[Listed records — start]

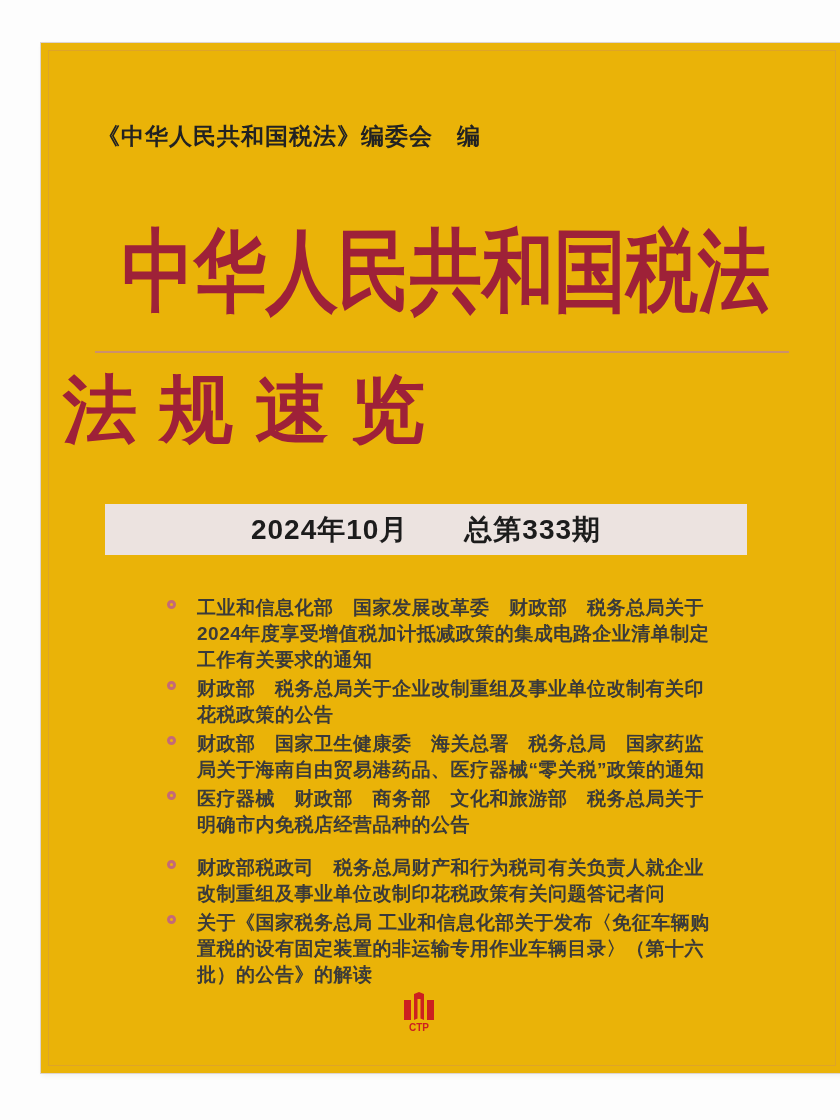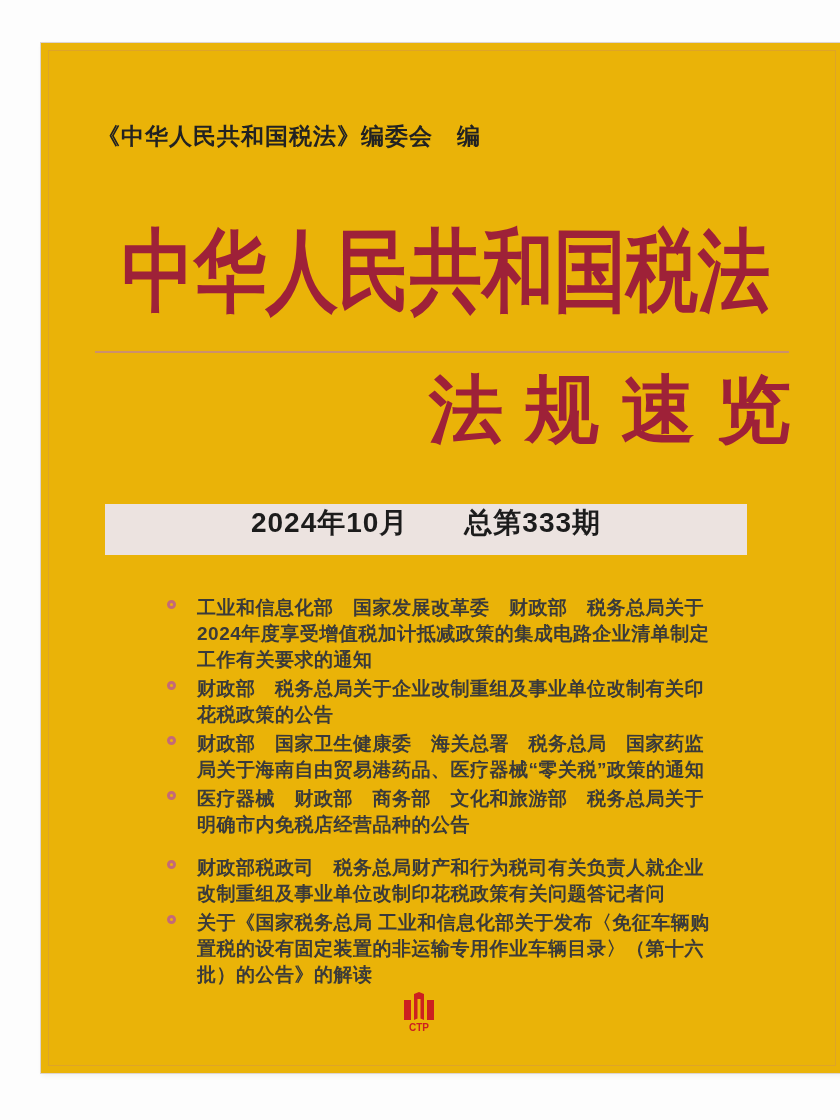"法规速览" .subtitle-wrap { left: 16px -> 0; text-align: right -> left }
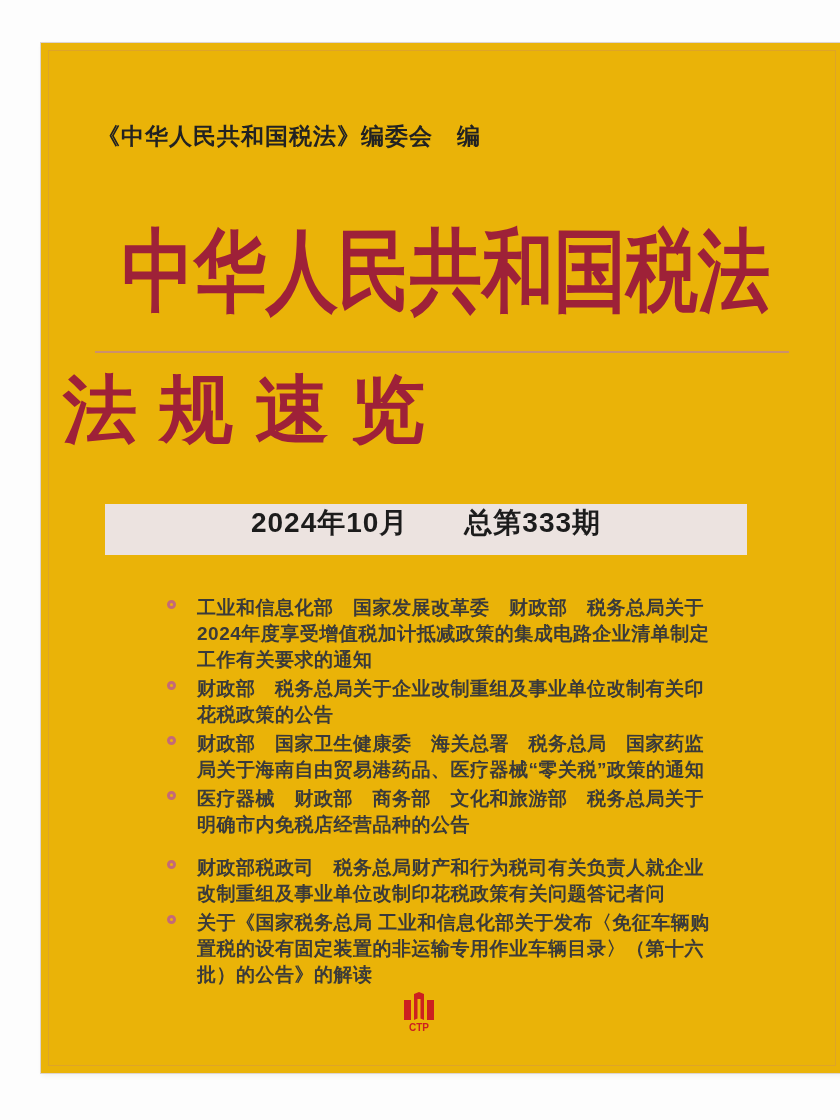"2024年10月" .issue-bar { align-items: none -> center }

[Listed records — finish]
[Listed records — start]

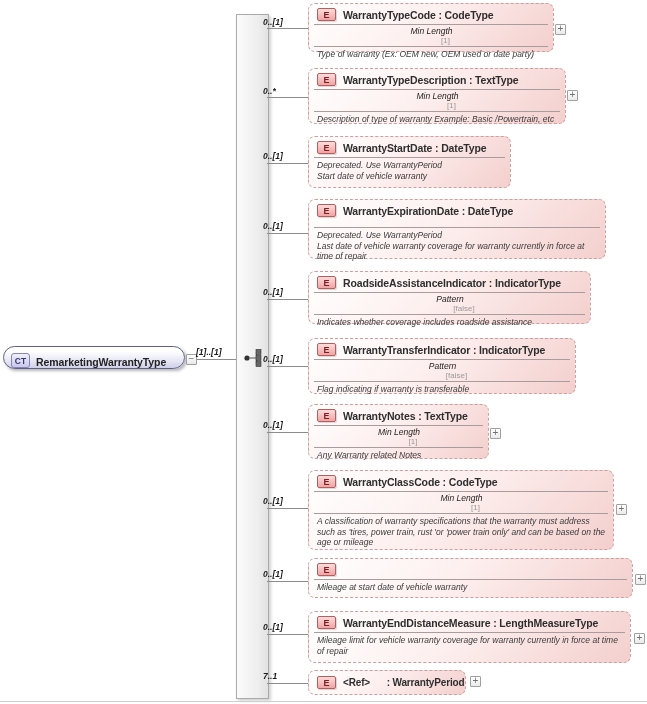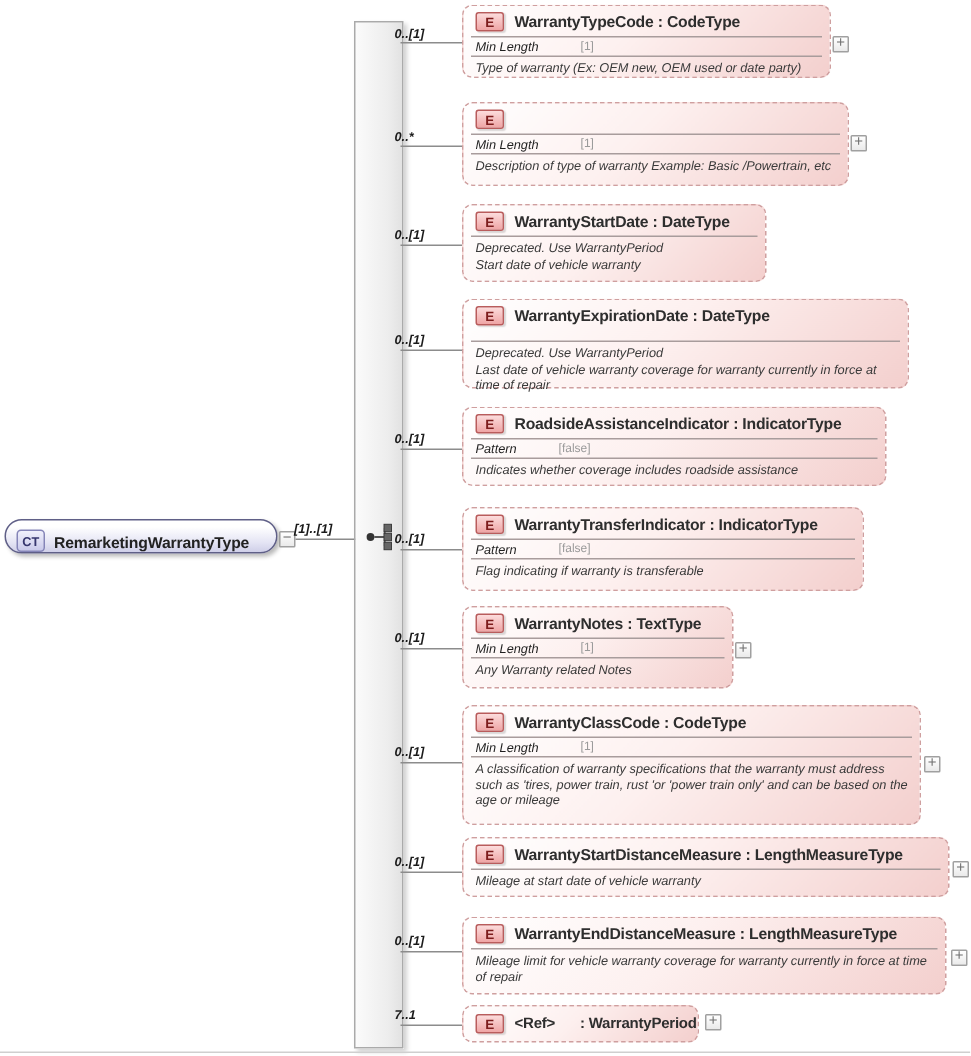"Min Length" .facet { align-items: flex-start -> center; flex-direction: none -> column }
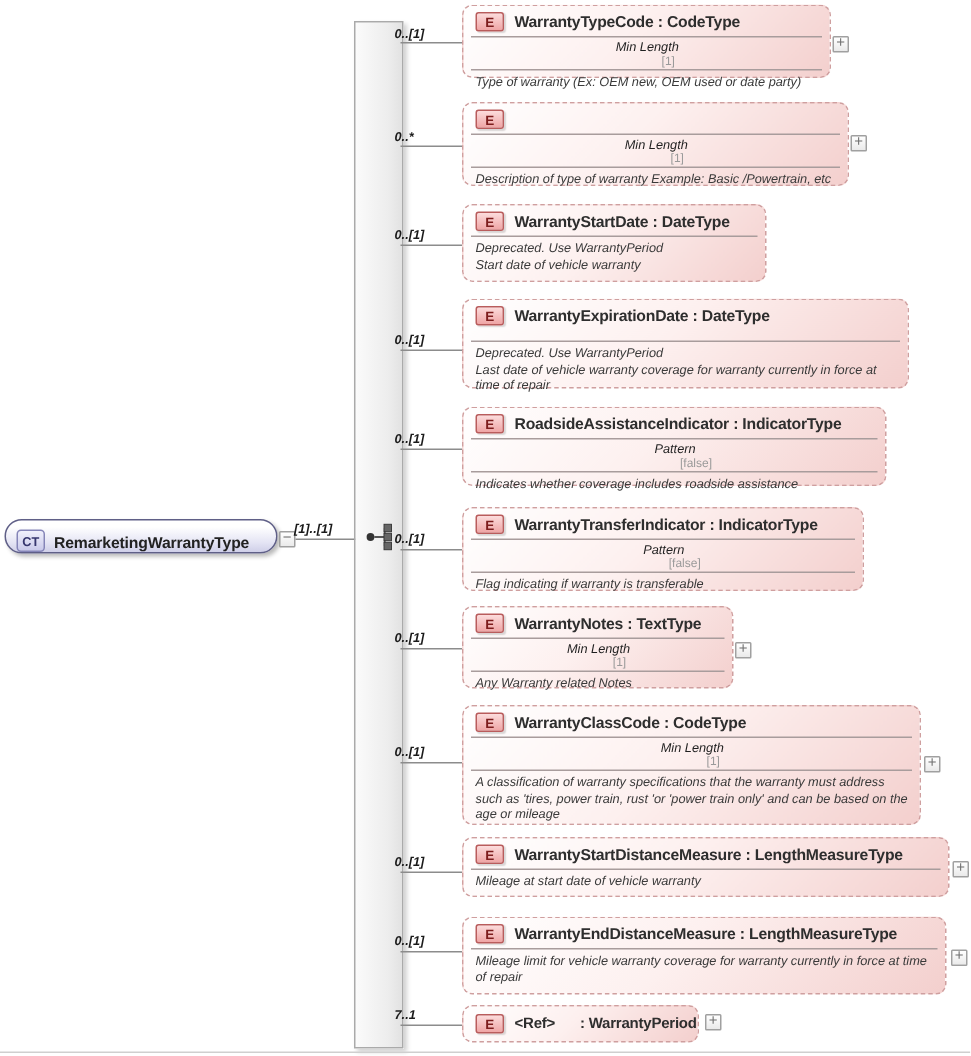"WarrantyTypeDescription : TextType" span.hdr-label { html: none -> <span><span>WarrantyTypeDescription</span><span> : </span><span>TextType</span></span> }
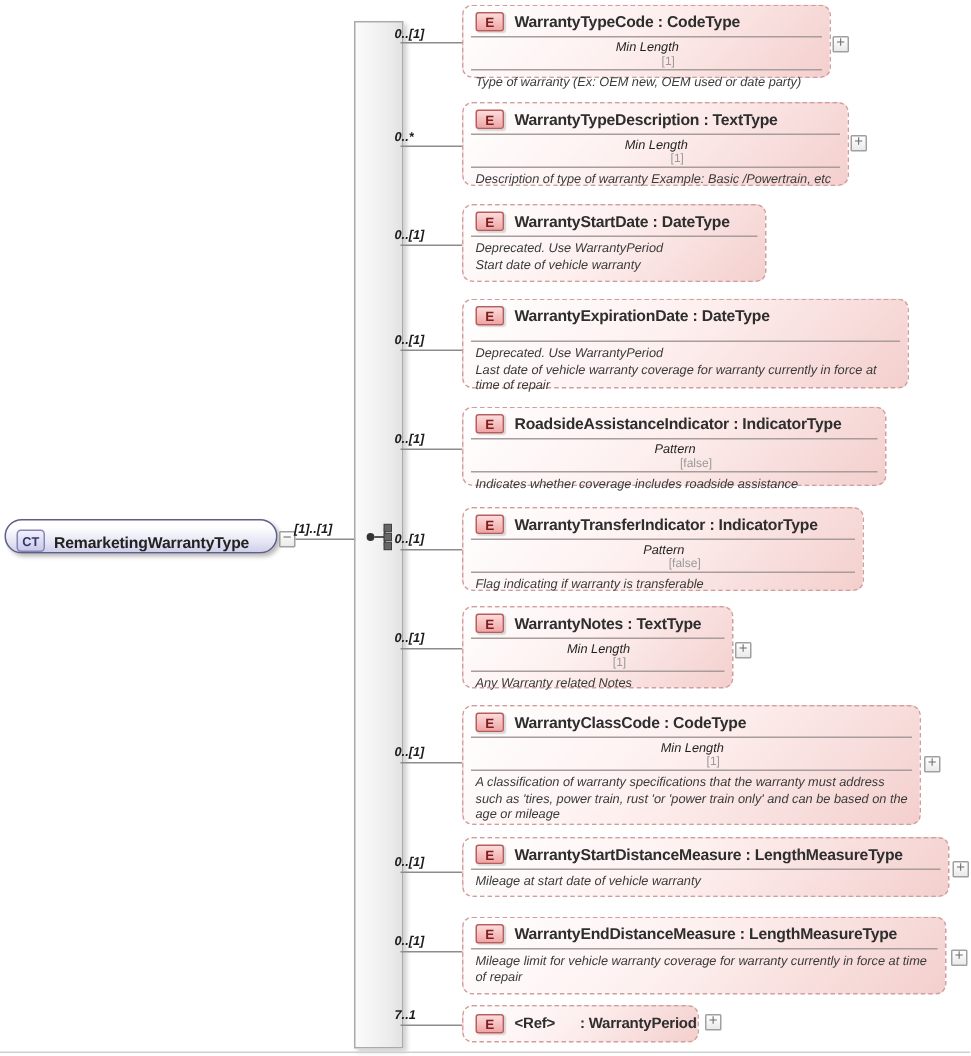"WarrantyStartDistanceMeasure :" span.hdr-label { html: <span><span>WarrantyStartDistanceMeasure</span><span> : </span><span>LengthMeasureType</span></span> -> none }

[Listed records — finish]

Prompt: In the material above, one part opens with the line containing "html: none ->" and closes with the line containing "</span><span>LengthMeasureType</span></span> -> none". Write out that part exactly and skip its pictures.

Response:
"WarrantyTypeDescription : TextType" span.hdr-label { html: none -> <span><span>WarrantyTypeDescription</span><span> : </span><span>TextType</span></span> }
"WarrantyStartDistanceMeasure :" span.hdr-label { html: <span><span>WarrantyStartDistanceMeasure</span><span> : </span><span>LengthMeasureType</span></span> -> none }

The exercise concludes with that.